Quickstart guide¶
This guide will help you setup a vanilla Hadoop cluster using a combination of OpenStack command line tools and the sahara REST API.
1. Install sahara¶
- If you want to hack the code follow Setting Up a Development Environment.
OR
- If you just want to install and use sahara follow Sahara Installation Guide.
2. Identity service configuration¶
To use the OpenStack command line tools you should specify
environment variables with the configuration details for your OpenStack
installation.

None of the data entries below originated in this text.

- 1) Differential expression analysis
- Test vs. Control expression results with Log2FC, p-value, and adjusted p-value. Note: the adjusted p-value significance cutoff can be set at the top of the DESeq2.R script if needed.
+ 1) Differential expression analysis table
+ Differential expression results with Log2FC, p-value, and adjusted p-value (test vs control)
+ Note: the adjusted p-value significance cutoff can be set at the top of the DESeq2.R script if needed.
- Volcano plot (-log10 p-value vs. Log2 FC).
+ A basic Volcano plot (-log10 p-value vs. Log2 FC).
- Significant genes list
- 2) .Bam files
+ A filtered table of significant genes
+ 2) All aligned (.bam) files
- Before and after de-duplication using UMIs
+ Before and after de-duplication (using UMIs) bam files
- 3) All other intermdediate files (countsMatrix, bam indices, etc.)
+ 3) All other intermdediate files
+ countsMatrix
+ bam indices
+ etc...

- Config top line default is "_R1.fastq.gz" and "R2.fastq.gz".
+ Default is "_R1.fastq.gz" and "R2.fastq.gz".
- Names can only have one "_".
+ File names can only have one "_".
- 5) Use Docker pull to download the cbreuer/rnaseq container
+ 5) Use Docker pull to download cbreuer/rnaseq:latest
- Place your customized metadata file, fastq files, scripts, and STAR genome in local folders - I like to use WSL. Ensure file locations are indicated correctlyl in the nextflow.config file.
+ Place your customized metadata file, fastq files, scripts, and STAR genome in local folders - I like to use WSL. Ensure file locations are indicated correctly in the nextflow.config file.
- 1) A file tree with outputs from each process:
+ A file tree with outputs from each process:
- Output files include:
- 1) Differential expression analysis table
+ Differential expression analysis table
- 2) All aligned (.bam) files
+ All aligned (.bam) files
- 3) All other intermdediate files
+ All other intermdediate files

The following example assumes that the Identity service is
at 127.0.0.1:5000
, with a user admin
in the admin
tenant
whose password is nova
:
$ export OS_AUTH_URL=http://127.0.0.1:5000/v2.0/
$ export OS_TENANT_NAME=admin
$ export OS_USERNAME=admin
$ export OS_PASSWORD=nova
With these environment variables set you can get an authentication
token using the keystone
command line client as follows:
$ keystone token-get
If authentication succeeds, the output will be as follows:
+-----------+----------------------------------+
| Property | Value |
+-----------+----------------------------------+
| expires | 2015-09-03T13:37:32Z |
| id | 2542c427092a4b09a07ee7612c3d99ae |
| tenant_id | c82e4bce56ce4cf9b90bd15dfdef699d |
| user_id | 7f5becaaa38b4c9e850ccd11672a4c96 |
+-----------+----------------------------------+
The id
and tenant_id
values will be used for creating REST calls
to sahara and should be saved. The id
value is the token provided by
the Identity service, and the tenant_id
is the UUID for the tenant
name specified earlier. These values should be exported to environment
variables for ease of use later.
$ export AUTH_TOKEN="2542c427092a4b09a07ee7612c3d99ae"
$ export TENANT_ID="c82e4bce56ce4cf9b90bd15dfdef699d"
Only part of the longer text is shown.